**Task brief**
Determine how many lines below contain the word "side", then write that number by itself.

**Supplied entries**
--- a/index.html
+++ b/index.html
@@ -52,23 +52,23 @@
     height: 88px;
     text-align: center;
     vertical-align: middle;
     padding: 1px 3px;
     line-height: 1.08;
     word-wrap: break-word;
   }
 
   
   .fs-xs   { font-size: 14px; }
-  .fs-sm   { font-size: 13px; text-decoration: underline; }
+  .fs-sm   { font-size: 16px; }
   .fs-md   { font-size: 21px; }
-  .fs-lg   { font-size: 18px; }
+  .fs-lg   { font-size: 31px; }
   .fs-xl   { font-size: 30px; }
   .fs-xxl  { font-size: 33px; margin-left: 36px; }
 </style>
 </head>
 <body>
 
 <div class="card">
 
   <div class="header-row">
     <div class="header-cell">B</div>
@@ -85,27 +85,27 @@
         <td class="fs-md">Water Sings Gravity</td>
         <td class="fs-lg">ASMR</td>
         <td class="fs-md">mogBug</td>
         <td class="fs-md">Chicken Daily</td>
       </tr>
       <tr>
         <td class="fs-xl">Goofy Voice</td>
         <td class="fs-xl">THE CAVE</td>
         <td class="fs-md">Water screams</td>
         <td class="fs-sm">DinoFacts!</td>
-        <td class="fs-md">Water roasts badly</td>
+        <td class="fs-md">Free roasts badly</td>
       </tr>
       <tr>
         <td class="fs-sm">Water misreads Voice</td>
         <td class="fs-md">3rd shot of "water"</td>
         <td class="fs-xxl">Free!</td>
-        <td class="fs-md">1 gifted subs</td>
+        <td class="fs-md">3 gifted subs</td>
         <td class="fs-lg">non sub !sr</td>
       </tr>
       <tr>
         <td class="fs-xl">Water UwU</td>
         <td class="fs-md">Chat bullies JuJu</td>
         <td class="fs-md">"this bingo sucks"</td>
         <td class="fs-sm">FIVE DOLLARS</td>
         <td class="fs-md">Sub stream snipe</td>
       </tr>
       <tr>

* * *

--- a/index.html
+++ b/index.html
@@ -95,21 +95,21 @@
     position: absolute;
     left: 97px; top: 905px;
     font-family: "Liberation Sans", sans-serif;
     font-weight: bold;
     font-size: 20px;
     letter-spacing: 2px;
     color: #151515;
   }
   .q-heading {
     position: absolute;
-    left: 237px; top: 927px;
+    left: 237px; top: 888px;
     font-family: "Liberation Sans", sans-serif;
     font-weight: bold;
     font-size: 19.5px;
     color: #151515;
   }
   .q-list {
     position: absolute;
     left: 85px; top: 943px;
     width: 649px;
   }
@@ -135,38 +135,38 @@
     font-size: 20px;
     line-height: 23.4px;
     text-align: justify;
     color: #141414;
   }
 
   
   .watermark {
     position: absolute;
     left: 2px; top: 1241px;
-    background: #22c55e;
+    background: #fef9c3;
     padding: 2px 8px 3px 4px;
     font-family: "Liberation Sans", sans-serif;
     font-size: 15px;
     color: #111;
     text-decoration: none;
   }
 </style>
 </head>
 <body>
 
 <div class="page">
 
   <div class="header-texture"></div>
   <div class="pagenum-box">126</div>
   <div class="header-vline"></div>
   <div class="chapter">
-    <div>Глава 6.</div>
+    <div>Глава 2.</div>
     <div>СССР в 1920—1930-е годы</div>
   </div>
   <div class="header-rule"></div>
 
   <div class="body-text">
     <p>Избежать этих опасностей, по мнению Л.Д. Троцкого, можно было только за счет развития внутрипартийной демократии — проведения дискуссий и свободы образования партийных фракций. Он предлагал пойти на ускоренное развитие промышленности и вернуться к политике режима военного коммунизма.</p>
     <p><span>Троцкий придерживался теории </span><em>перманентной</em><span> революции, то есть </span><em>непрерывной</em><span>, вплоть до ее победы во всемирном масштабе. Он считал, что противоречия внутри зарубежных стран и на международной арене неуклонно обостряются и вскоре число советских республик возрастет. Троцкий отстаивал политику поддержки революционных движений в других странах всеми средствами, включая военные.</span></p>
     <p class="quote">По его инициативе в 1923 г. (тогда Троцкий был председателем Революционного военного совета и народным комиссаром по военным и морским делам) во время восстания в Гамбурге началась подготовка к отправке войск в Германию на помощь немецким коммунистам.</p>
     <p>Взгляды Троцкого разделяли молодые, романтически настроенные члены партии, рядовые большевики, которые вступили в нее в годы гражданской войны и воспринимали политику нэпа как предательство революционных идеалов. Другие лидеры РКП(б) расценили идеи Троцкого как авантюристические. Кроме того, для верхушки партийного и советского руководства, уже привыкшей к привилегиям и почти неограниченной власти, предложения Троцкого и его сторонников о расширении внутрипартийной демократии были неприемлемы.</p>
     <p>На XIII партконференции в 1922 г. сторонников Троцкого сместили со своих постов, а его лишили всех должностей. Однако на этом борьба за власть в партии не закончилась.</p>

--

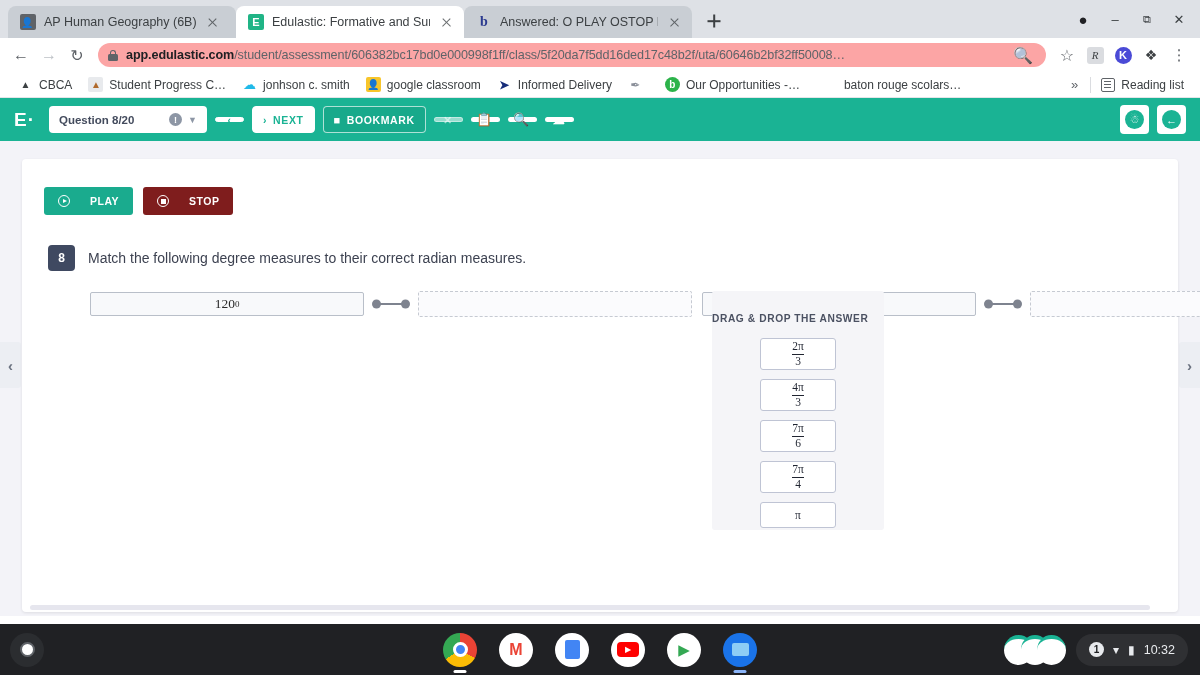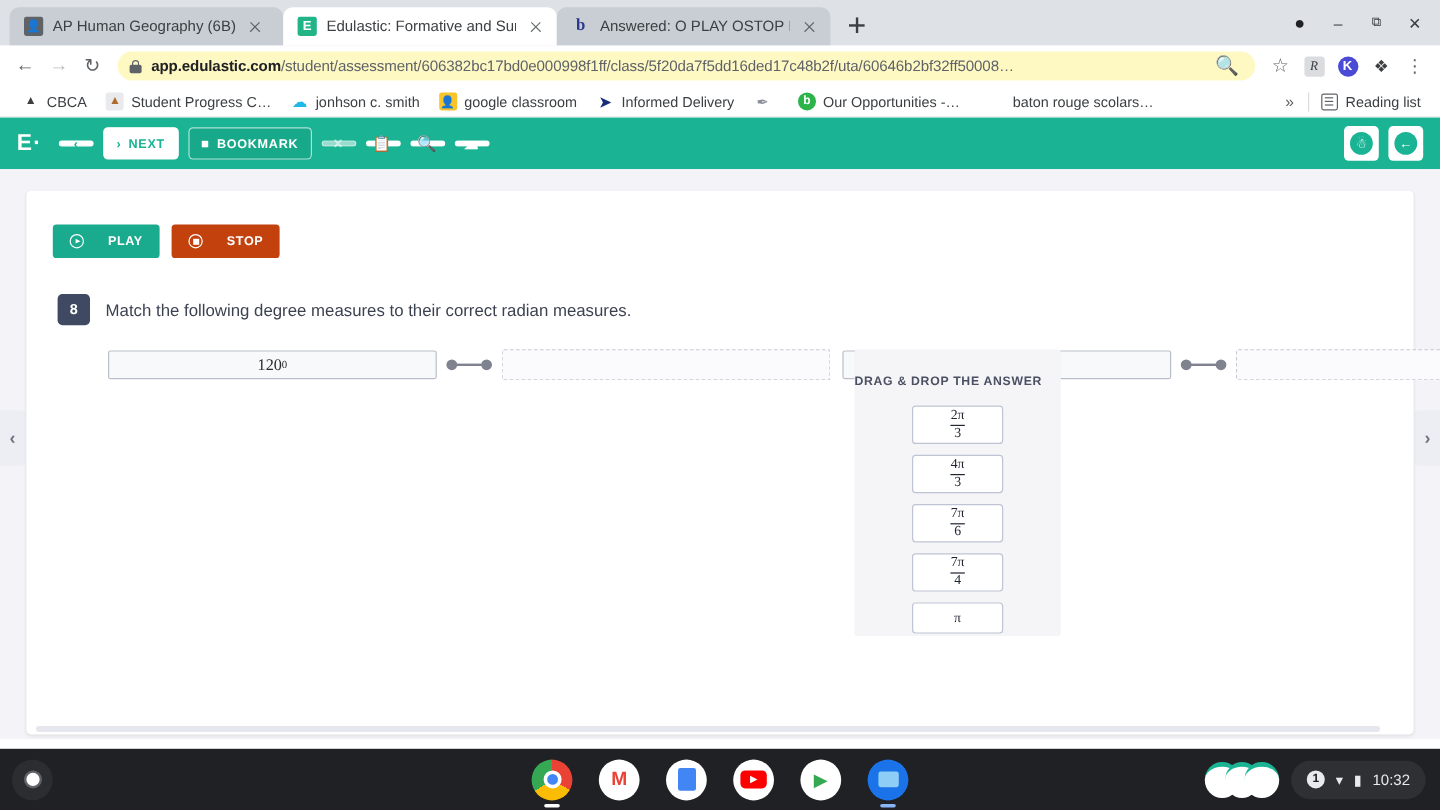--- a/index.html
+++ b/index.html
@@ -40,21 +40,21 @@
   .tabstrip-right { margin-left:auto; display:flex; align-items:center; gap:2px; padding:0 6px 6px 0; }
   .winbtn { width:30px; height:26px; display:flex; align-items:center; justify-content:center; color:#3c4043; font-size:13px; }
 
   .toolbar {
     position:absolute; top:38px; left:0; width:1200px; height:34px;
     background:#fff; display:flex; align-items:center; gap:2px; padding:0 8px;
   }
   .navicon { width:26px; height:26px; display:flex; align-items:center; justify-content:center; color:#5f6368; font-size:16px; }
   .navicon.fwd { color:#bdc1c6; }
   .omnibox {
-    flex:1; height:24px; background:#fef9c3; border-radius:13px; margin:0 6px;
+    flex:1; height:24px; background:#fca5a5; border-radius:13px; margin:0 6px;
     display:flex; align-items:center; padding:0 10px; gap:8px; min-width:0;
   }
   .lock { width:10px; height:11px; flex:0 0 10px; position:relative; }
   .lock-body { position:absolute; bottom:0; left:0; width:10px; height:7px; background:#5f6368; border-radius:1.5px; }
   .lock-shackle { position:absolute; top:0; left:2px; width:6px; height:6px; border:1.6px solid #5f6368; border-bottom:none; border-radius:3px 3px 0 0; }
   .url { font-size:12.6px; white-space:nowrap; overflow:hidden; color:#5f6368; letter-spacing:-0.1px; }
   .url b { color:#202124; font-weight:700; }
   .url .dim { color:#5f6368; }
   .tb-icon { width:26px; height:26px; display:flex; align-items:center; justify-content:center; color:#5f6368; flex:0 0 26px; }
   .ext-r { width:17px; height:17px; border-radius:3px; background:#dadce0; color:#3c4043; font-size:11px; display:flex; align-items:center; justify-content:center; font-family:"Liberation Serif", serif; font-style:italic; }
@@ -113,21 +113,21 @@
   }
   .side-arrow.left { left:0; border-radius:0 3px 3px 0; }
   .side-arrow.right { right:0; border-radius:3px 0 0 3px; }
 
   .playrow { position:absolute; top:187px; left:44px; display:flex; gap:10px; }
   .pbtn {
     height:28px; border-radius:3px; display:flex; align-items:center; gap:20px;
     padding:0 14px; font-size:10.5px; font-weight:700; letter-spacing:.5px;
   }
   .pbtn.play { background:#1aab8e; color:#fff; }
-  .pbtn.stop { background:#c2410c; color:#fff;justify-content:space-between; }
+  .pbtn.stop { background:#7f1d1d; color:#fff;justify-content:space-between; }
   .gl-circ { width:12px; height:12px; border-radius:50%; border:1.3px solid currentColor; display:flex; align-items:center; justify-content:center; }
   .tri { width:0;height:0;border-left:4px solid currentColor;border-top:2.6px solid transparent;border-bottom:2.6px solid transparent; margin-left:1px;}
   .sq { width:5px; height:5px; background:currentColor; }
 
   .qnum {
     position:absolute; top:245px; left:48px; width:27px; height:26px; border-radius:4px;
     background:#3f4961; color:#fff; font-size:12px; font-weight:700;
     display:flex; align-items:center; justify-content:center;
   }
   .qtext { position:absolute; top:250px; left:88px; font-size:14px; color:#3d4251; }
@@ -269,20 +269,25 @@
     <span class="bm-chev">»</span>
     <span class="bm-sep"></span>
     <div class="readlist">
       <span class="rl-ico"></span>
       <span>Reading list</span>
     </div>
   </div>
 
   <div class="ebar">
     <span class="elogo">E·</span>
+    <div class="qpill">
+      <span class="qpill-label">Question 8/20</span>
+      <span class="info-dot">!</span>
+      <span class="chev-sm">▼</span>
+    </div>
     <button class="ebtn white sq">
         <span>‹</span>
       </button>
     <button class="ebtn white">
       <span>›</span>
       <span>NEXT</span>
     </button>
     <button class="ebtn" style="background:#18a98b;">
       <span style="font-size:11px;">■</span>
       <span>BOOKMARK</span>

**Task output**
2